# [DATA FOR PROCESSING]
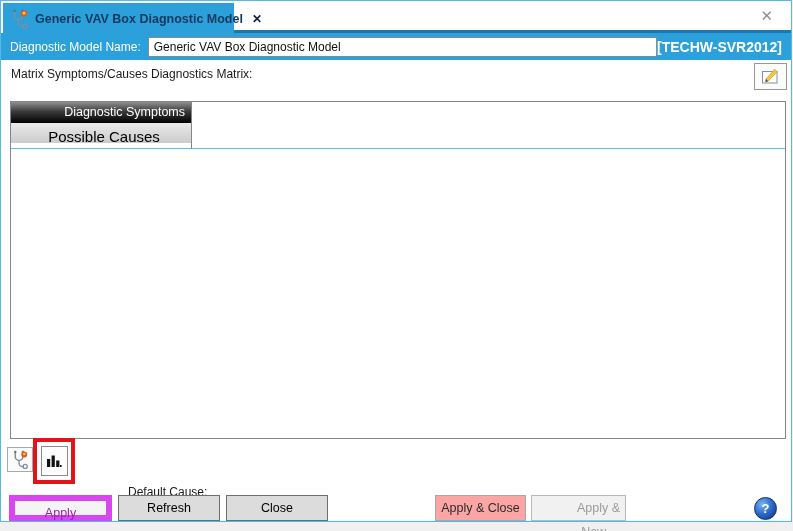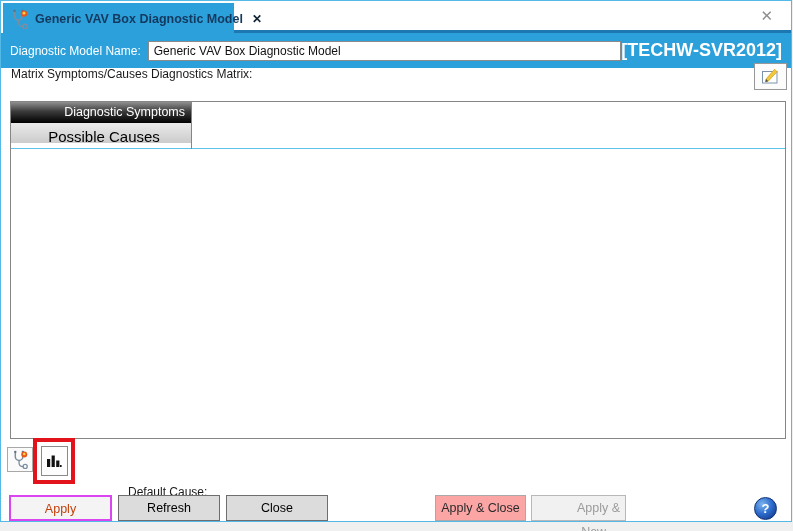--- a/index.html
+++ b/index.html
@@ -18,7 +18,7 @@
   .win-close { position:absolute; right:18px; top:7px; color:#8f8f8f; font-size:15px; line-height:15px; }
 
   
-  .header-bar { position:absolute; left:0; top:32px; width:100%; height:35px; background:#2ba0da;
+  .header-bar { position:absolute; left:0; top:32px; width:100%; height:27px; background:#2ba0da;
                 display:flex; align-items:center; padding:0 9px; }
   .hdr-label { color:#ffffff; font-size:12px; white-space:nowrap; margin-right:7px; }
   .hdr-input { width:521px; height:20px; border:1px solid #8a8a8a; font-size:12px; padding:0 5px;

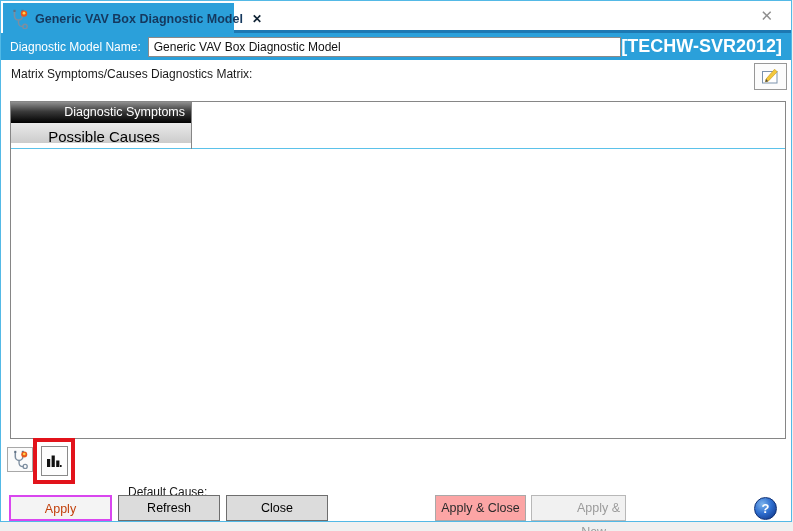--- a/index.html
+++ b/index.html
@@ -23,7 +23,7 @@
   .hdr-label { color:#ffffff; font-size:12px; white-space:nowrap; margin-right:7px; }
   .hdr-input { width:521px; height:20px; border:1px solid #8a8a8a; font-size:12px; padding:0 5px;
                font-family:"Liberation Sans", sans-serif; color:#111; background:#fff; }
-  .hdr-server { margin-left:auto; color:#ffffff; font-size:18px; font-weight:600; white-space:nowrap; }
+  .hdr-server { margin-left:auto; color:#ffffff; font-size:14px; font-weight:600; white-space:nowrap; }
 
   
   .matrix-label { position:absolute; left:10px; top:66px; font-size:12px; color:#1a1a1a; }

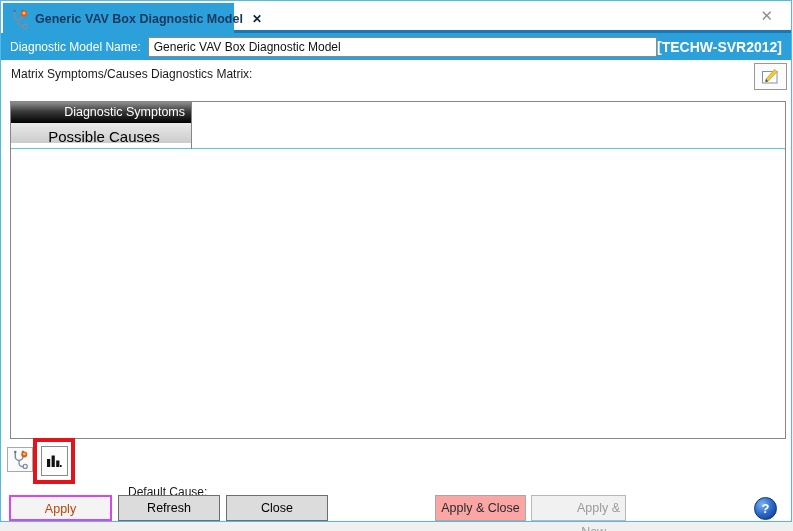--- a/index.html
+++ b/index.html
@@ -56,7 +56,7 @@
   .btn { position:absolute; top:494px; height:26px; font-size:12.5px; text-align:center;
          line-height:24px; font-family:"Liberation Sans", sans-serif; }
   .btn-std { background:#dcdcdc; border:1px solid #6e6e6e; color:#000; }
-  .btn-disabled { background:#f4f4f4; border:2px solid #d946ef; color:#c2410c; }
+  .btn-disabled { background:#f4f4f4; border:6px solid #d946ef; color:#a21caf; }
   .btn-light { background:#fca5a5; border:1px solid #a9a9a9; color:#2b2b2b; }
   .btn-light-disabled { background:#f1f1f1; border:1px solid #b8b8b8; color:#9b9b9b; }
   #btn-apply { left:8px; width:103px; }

# [TASK INSTRUCTIONS]
The output should be exactly the lines above from the line containing "margin-left:auto; color:#ffffff; font-size:18px;" to the line containing "margin-left:auto; color:#ffffff; font-size:14px;", inclusive, with no other lines.

# [SOLUTION BELOW]
-  .hdr-server { margin-left:auto; color:#ffffff; font-size:18px; font-weight:600; white-space:nowrap; }
+  .hdr-server { margin-left:auto; color:#ffffff; font-size:14px; font-weight:600; white-space:nowrap; }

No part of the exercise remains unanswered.